Sixteen Brazilian sugarcane workers aged 25±4 years, with a BMI of 24±3 kg/m2, with exhaled CO of 2.1±1.5 ppm, were examined during the non-harvest season and during the sugarcane burning harvest season. There was a non-significant decrease in saccharin transit time (from 8±1 min to 3±1 min) and a significant decrease  FEV1/FVC ratio (from 88.62±5.68 to 84.90±6.47) and %FEV1 (from 92.19±13.24 to 90.44±12.76) during harvest compared with the non-harvest season (Ferreira et al., 2018).

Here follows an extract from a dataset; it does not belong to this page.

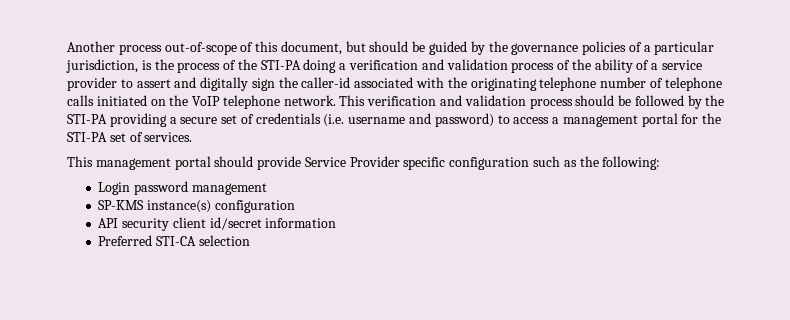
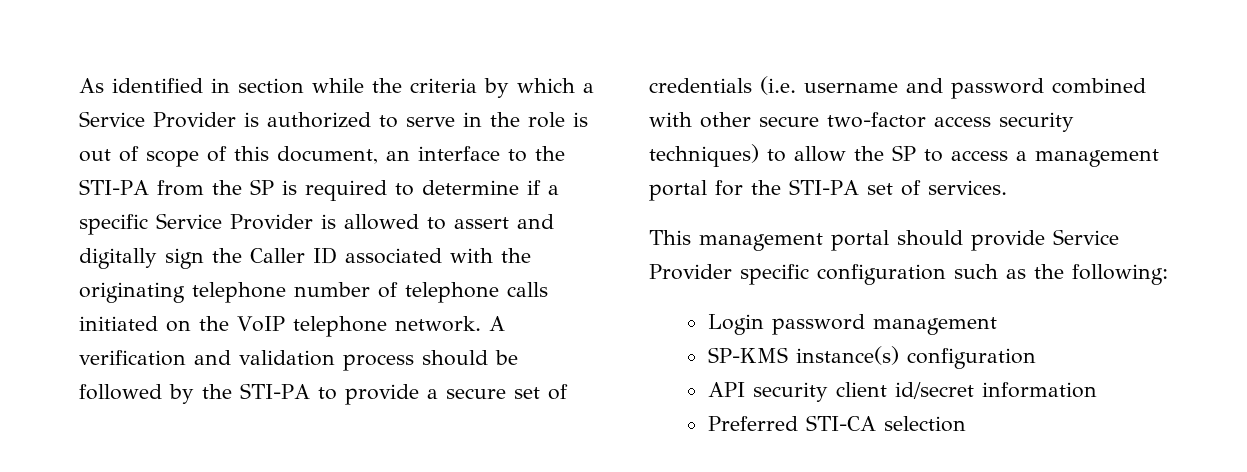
- Another process out-of-scope of this document, but should be guided by the governance policies of a particular jurisdiction, is the process of the STI-PA doing a verification and validation process of the ability of a service provider to assert and digitally sign the caller-id associated with the originating telephone number of telephone calls initiated on the VoIP telephone network.
+ As identified in section while the criteria by which a Service Provider is authorized to serve in the role is out of scope of this document, an interface to the STI-PA from the SP is required to determine if a specific Service Provider is allowed to assert and digitally sign the Caller ID associated with the originating telephone number of telephone calls initiated on the VoIP telephone network.
- This verification and validation process should be followed by the STI-PA providing a secure set of credentials (i.e. username and password) to access a management portal for the STI-PA set of services.
+ A verification and validation process should be followed by the STI-PA to provide a secure set of credentials (i.e. username and password combined with other secure two-factor access security techniques) to allow the SP to access a management portal for the STI-PA set of services.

12 (6M/6F) mild allergic, non-smoking asthmatics ages 20–39 with skin sensitivity to house dust mites (HDM) and normal baseline lung function (FEV1 %pred > 80, FEV1/FVC ratio >0.70) inhaled sequential doses of inhaled HDM extract (D. farinae, Greer®, Lenoir, NC) delivered as 5 inhalations from a Devilbiss 646 nebulizer (mass median aerodynamic diameter of 5 um, GSD = 2.0). Five of the 12 patients responded to the allergen challenge with >10% reductions in FEV1 % predicted and reduction in whole lung MCC as evidenced by increased retention rates (mean Central TB Ave120Ret increased from 0.69 to 0.79 for baseline vs. allergen challenge respectively). This reduction in MCC significantly correlated with the post challenge 24 hour FEV1 (Bennett et al., 2011).

Treatment of patients with chronic bronchitis with bromhexine (3 x 16 mg/day) for 14 days resulted in mean changes in FEV1, FVC and FEV1/FVC of + 0.047 L + 0.033 L and +0.6%, respectively, with MCC at 6 h being 6.8% greater after treatment compared to baseline (Thomson et al., 1974). Treatment of patients with chronic bronchitis with ambroxol alone (2 x 30 mg/day) or with theophyllin (2 x 400 mg/day) and ambroxol (2 x 30 mg/day) for 7 days MCC/h improved from 18.3 ± 11.1% to 23.3 ± 13% and 29.6 ± 15.7%, respectively whereas lung function remained nearly unchanged with FEV1 predicted of 86.0 ± 9.78 at baseline vs 83.7 ± 9.27 (ambroxol only) and 83.1 ± 11.07 (combination) (Würtemberger et al., 1988).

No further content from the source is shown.